## [Instructions to follow]
Repeat verbatim what the listing holds, but not its pictures.

## [Entries supplied]
--------------------------------------------------

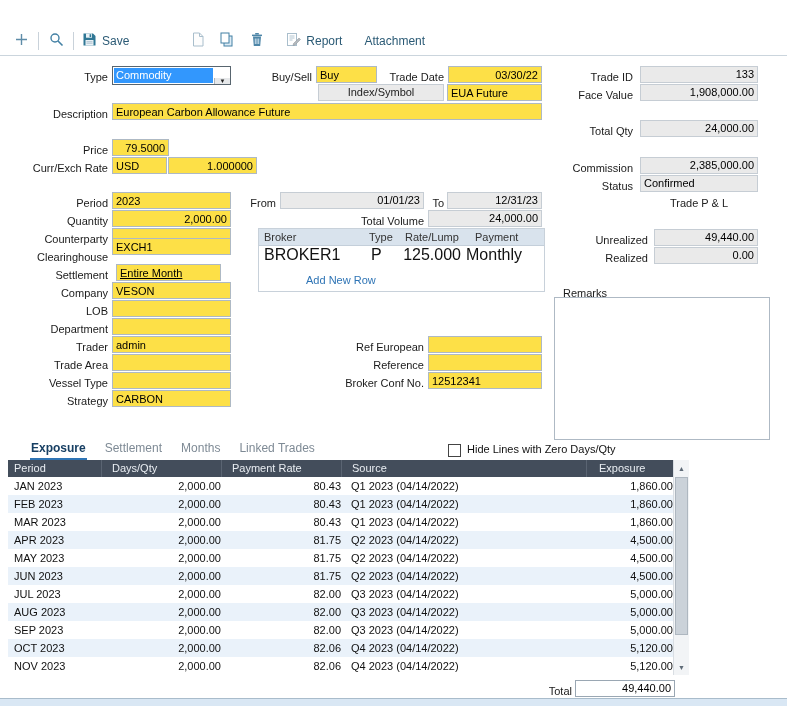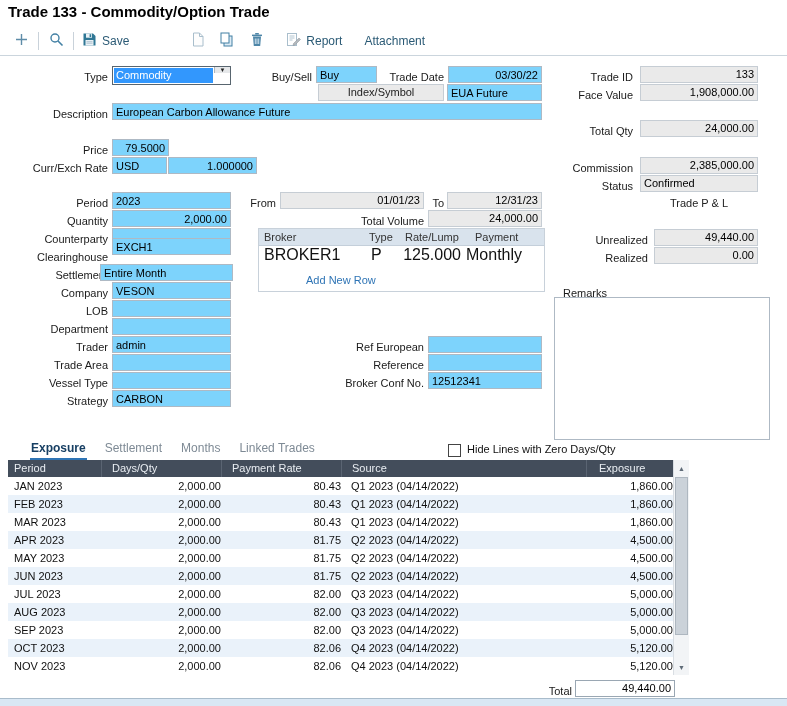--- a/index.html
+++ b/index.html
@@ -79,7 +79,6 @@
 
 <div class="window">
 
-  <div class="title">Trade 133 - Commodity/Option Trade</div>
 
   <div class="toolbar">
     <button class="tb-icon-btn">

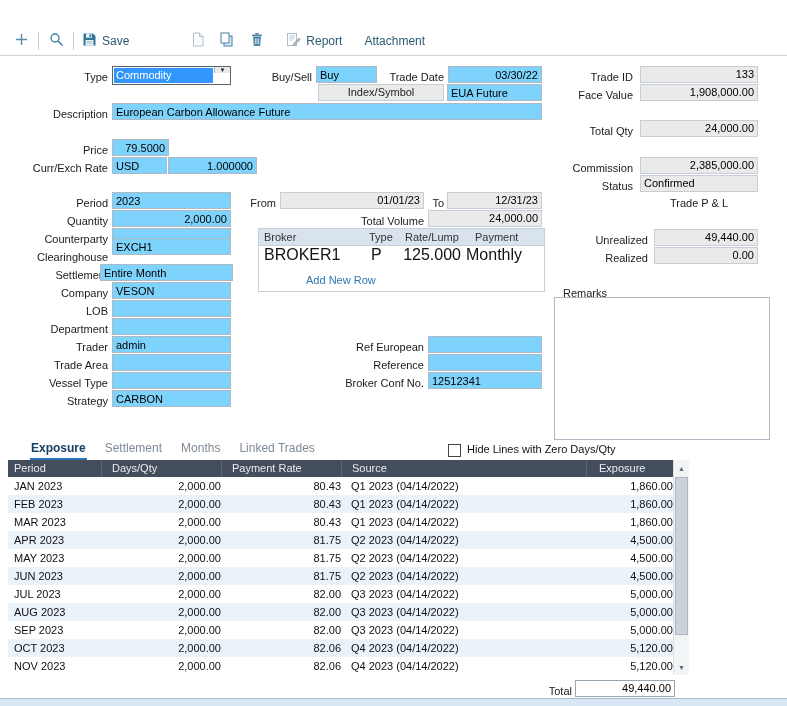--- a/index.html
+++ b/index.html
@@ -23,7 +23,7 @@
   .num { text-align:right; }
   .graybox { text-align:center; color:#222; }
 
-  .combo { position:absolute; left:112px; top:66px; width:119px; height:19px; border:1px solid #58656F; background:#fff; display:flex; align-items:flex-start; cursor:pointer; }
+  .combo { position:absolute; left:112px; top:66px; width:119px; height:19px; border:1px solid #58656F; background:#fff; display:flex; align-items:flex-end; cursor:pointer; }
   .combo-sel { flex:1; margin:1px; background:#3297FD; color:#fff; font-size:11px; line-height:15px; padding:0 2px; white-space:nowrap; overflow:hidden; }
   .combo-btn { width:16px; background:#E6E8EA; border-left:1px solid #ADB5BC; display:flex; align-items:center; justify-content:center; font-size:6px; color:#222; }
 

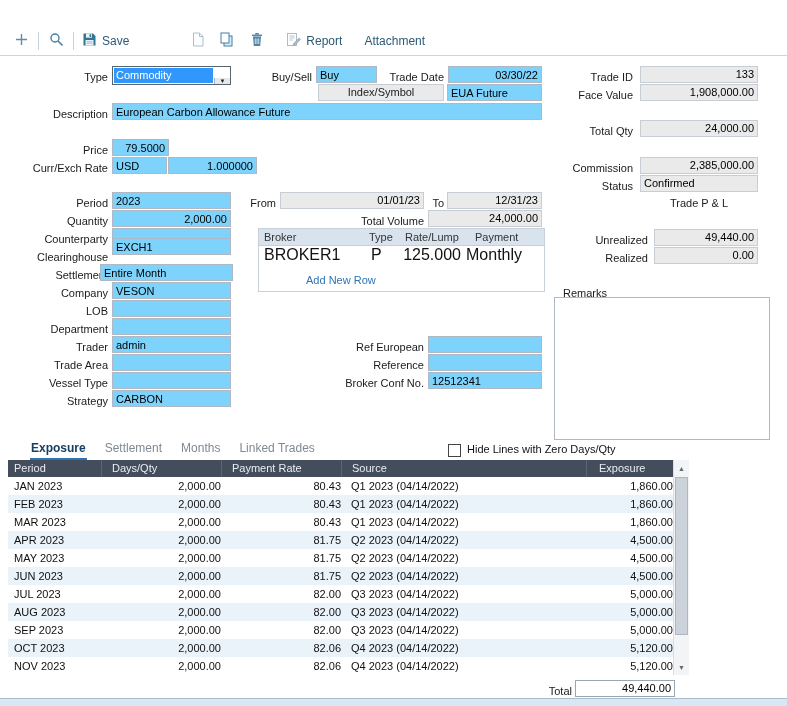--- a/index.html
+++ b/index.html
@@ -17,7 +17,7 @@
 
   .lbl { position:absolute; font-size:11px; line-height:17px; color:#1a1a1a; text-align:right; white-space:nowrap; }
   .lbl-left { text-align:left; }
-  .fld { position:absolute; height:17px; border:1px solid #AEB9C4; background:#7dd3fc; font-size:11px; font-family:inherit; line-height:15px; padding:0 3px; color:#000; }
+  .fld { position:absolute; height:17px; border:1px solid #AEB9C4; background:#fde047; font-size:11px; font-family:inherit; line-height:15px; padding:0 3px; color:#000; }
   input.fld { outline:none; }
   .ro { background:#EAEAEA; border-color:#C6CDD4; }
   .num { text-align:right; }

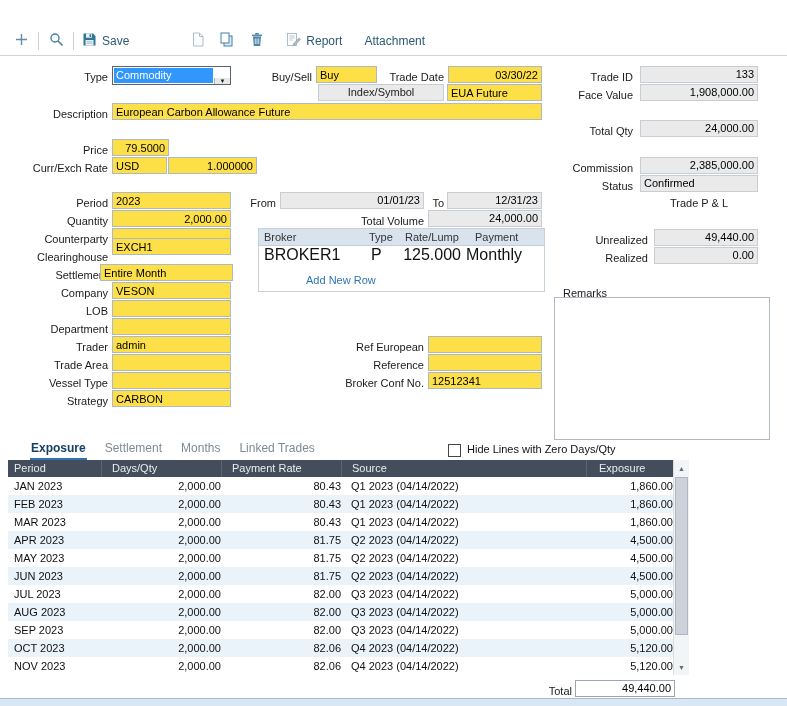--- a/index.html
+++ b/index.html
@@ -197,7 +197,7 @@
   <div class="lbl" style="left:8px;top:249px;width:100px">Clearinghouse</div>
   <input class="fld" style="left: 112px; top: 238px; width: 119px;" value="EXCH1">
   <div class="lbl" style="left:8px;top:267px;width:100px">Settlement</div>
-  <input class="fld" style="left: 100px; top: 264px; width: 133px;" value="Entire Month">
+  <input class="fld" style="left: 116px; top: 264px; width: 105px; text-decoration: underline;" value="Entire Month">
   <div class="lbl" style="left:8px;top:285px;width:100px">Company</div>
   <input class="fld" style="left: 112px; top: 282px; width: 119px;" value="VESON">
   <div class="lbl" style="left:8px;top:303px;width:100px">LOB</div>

--------------------------------------------------

## [Task output]
--- a/index.html
+++ b/index.html
@@ -79,7 +79,6 @@
 
 <div class="window">
 
-  <div class="title">Trade 133 - Commodity/Option Trade</div>
 
   <div class="toolbar">
     <button class="tb-icon-btn">

--- a/index.html
+++ b/index.html
@@ -23,7 +23,7 @@
   .num { text-align:right; }
   .graybox { text-align:center; color:#222; }
 
-  .combo { position:absolute; left:112px; top:66px; width:119px; height:19px; border:1px solid #58656F; background:#fff; display:flex; align-items:flex-start; cursor:pointer; }
+  .combo { position:absolute; left:112px; top:66px; width:119px; height:19px; border:1px solid #58656F; background:#fff; display:flex; align-items:flex-end; cursor:pointer; }
   .combo-sel { flex:1; margin:1px; background:#3297FD; color:#fff; font-size:11px; line-height:15px; padding:0 2px; white-space:nowrap; overflow:hidden; }
   .combo-btn { width:16px; background:#E6E8EA; border-left:1px solid #ADB5BC; display:flex; align-items:center; justify-content:center; font-size:6px; color:#222; }
 

--- a/index.html
+++ b/index.html
@@ -17,7 +17,7 @@
 
   .lbl { position:absolute; font-size:11px; line-height:17px; color:#1a1a1a; text-align:right; white-space:nowrap; }
   .lbl-left { text-align:left; }
-  .fld { position:absolute; height:17px; border:1px solid #AEB9C4; background:#7dd3fc; font-size:11px; font-family:inherit; line-height:15px; padding:0 3px; color:#000; }
+  .fld { position:absolute; height:17px; border:1px solid #AEB9C4; background:#fde047; font-size:11px; font-family:inherit; line-height:15px; padding:0 3px; color:#000; }
   input.fld { outline:none; }
   .ro { background:#EAEAEA; border-color:#C6CDD4; }
   .num { text-align:right; }

--- a/index.html
+++ b/index.html
@@ -197,7 +197,7 @@
   <div class="lbl" style="left:8px;top:249px;width:100px">Clearinghouse</div>
   <input class="fld" style="left: 112px; top: 238px; width: 119px;" value="EXCH1">
   <div class="lbl" style="left:8px;top:267px;width:100px">Settlement</div>
-  <input class="fld" style="left: 100px; top: 264px; width: 133px;" value="Entire Month">
+  <input class="fld" style="left: 116px; top: 264px; width: 105px; text-decoration: underline;" value="Entire Month">
   <div class="lbl" style="left:8px;top:285px;width:100px">Company</div>
   <input class="fld" style="left: 112px; top: 282px; width: 119px;" value="VESON">
   <div class="lbl" style="left:8px;top:303px;width:100px">LOB</div>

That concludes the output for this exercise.